• _What to produce_
Among the lines below, how many have the string "hidden" in them? Only the number is wanted.

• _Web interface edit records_
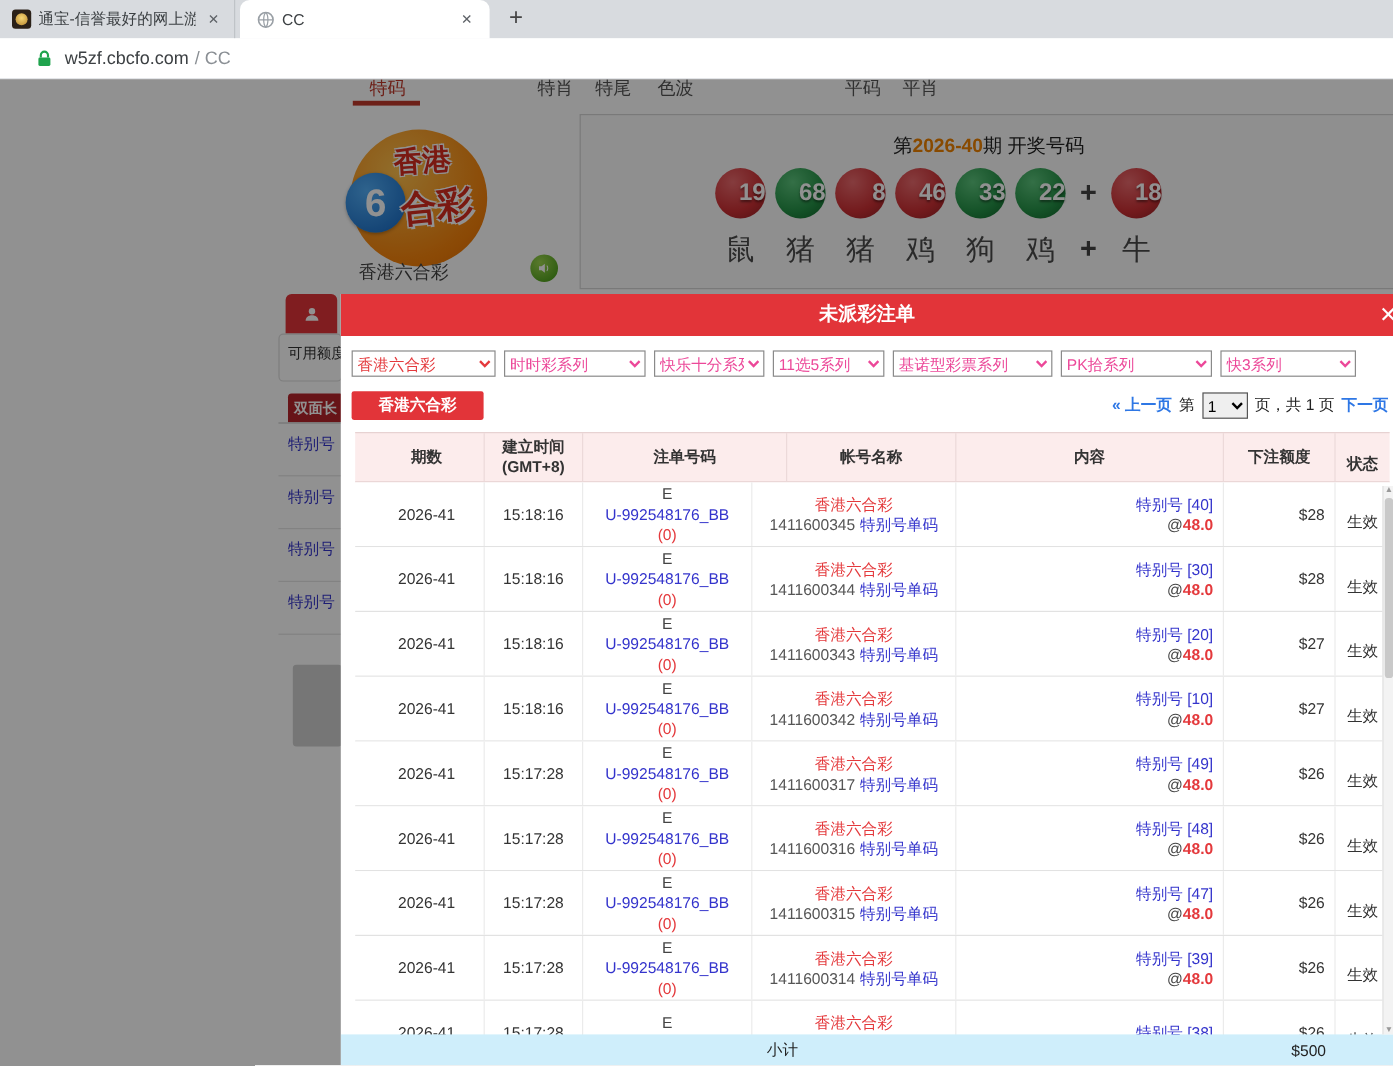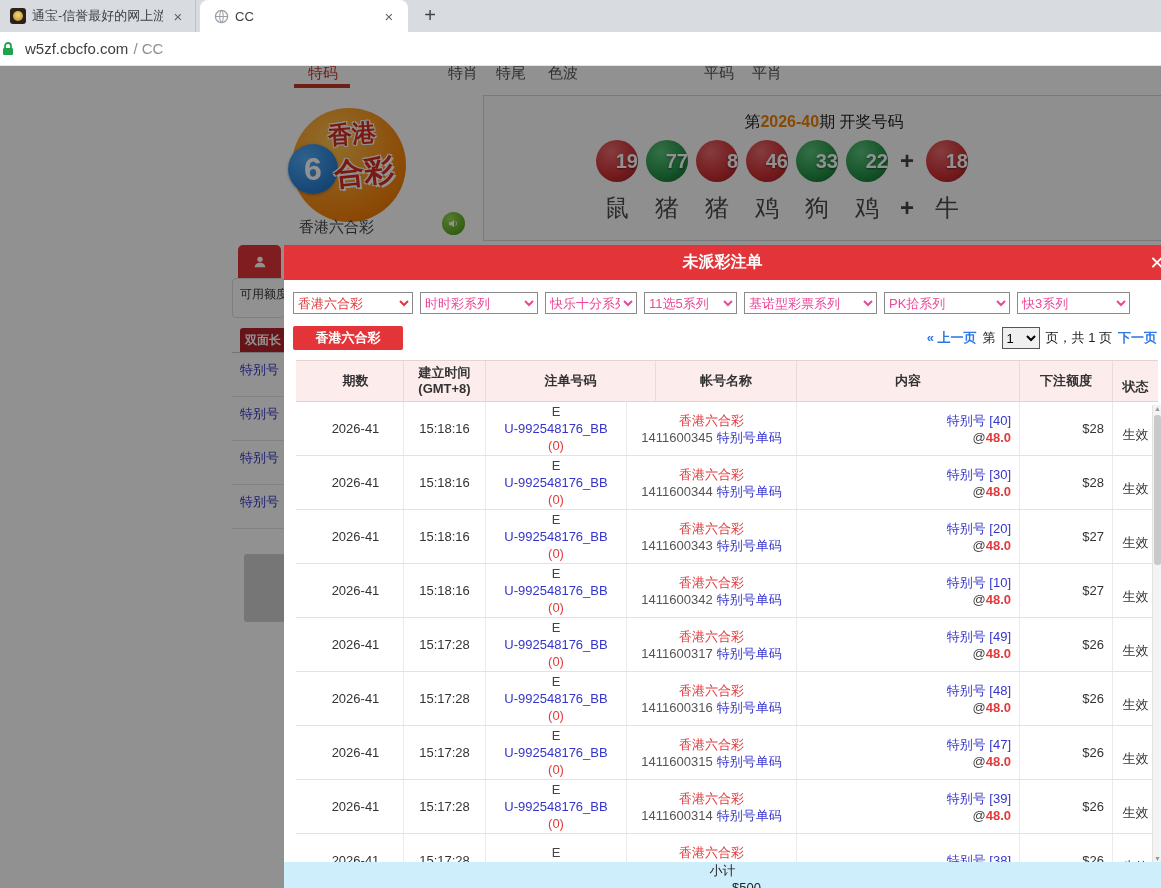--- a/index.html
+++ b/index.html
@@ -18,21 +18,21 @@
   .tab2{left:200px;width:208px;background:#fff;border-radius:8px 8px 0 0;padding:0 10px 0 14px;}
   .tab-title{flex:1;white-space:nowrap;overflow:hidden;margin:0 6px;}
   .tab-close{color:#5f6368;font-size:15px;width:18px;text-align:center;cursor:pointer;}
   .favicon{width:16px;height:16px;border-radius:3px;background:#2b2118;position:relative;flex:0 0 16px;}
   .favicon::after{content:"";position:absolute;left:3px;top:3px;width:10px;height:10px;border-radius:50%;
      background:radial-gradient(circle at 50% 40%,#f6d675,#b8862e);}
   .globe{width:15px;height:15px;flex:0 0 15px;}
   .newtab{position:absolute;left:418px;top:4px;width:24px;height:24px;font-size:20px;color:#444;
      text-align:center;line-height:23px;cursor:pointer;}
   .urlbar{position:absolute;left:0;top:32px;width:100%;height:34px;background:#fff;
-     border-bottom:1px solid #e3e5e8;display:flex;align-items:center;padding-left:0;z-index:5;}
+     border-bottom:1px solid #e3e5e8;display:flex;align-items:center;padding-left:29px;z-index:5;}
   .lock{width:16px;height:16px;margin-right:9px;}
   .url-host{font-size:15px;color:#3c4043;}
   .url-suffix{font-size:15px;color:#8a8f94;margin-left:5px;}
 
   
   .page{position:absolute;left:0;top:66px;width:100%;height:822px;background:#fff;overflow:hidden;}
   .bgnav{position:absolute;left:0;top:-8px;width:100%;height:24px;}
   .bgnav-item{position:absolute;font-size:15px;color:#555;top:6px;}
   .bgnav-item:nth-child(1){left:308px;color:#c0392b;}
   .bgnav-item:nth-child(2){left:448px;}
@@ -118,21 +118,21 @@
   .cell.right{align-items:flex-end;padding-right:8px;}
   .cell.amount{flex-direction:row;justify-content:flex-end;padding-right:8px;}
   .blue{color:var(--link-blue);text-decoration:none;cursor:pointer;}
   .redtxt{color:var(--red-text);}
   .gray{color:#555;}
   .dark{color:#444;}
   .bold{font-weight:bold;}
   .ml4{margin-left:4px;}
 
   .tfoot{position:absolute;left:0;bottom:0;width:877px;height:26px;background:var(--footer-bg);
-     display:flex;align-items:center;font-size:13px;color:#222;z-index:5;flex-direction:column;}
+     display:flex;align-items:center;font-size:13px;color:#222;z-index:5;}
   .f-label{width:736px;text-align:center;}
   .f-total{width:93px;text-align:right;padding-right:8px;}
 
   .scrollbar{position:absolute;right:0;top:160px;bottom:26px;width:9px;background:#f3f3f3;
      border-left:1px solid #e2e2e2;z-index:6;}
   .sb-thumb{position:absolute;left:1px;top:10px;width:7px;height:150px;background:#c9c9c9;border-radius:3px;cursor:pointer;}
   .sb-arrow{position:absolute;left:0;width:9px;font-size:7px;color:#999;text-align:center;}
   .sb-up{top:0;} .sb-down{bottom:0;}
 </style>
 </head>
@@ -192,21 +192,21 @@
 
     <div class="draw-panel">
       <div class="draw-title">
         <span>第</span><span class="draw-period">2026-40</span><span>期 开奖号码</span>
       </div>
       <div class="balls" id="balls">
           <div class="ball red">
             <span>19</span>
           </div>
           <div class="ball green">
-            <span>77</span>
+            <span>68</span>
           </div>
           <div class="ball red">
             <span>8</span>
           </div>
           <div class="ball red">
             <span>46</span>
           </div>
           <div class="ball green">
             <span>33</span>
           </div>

• _Exercise result_
2